Saved data entries
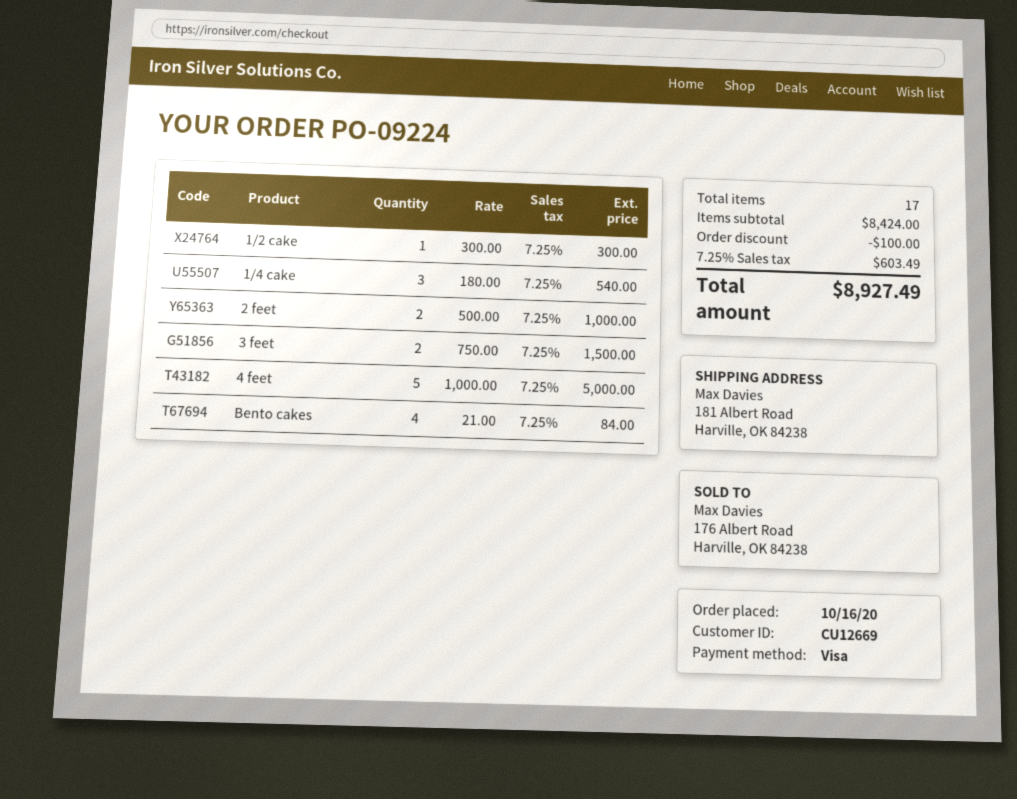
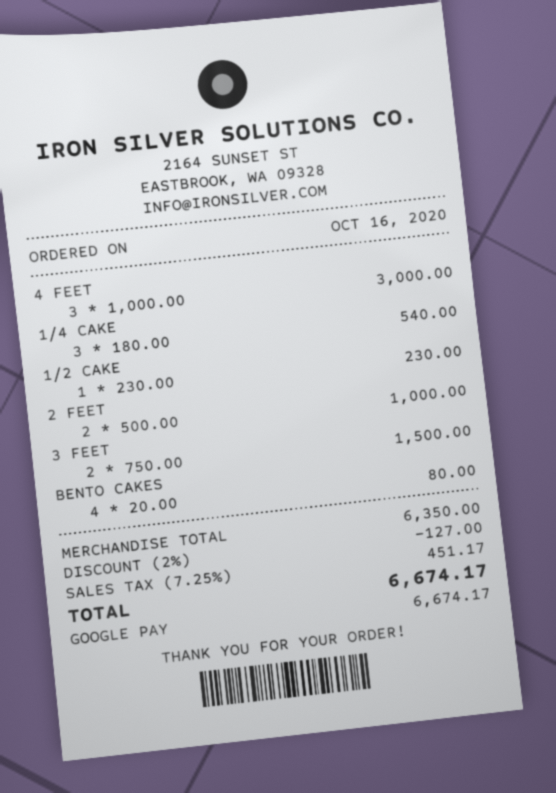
payment method: Visa -> Google Pay
1/2 cake: 1 x 300.00 = 300.00 -> 1 x 230.00 = 230.00
4 feet: 5 x 1000.00 = 5000.00 -> 3 x 1000.00 = 3000.00
Bento cakes: 4 x 21.00 = 84.00 -> 4 x 20.00 = 80.00
subtotal: 8424.00 -> 6350.00
discount: 100.00 -> 127.00
tax: 7.25% = 603.49 -> 7.25% = 451.17
total: 8927.49 -> 6674.17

▶ WHAT THE TASK REQUIRES
Which lines run from the one containing "4 feet: 5 x" to the end of the entries above? Print them exactly, both ends included, and nothing else.

▶ SOLVED EXERCISE
4 feet: 5 x 1000.00 = 5000.00 -> 3 x 1000.00 = 3000.00
Bento cakes: 4 x 21.00 = 84.00 -> 4 x 20.00 = 80.00
subtotal: 8424.00 -> 6350.00
discount: 100.00 -> 127.00
tax: 7.25% = 603.49 -> 7.25% = 451.17
total: 8927.49 -> 6674.17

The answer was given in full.